(Entries provided Opens)
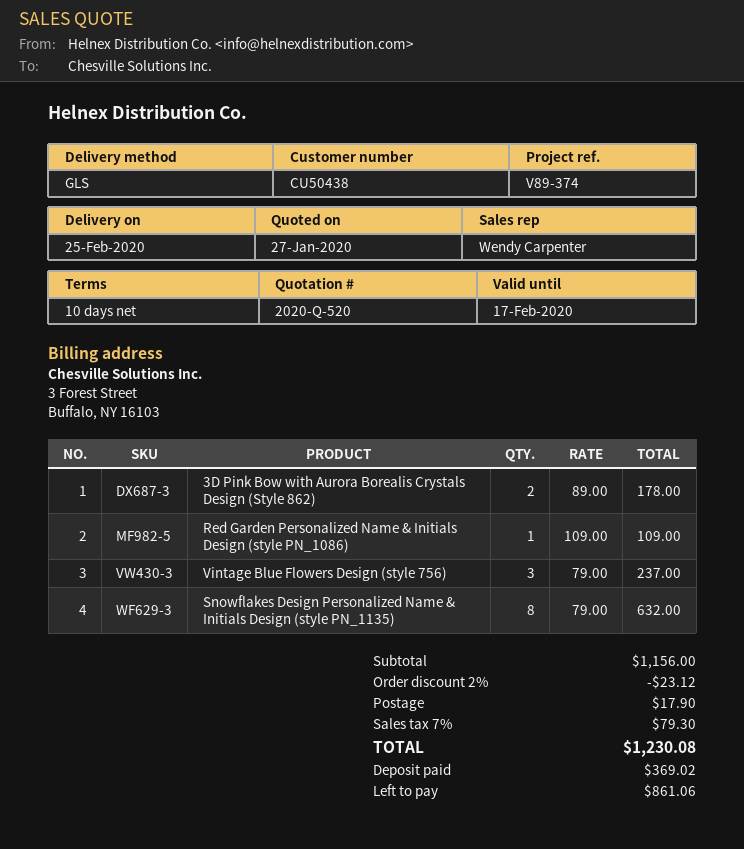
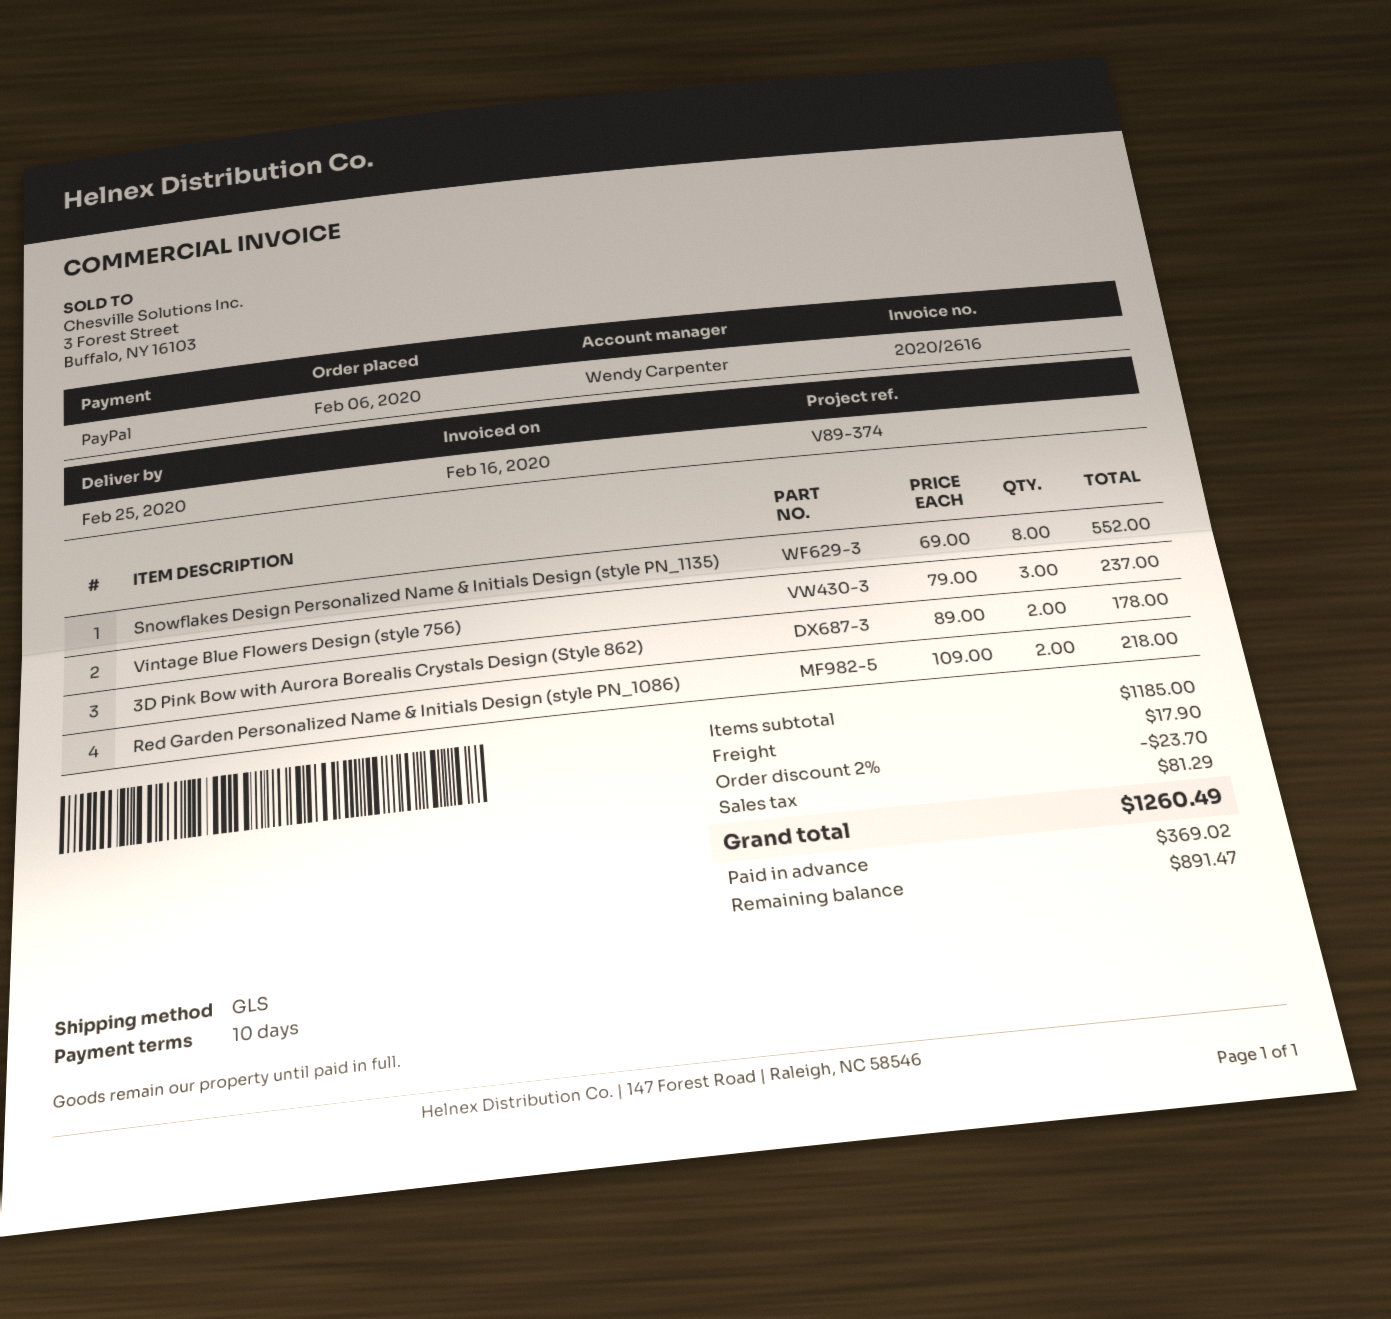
Red Garden Personalized Name & Initials Design (style PN_1086): 1 x 109.00 = 109.00 -> 2 x 109.00 = 218.00
Snowflakes Design Personalized Name & Initials Design (style PN_1135): 8 x 79.00 = 632.00 -> 8 x 69.00 = 552.00
subtotal: 1156.00 -> 1185.00
discount: 2% = 23.12 -> 2% = 23.70
tax: 79.30 -> 81.29
total: 1230.08 -> 1260.49
balance: 861.06 -> 891.47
(Entries provided Closes)
Requirement
Give the number of lines in the material above that contain the word "Personalized", and add nothing.

Response area
2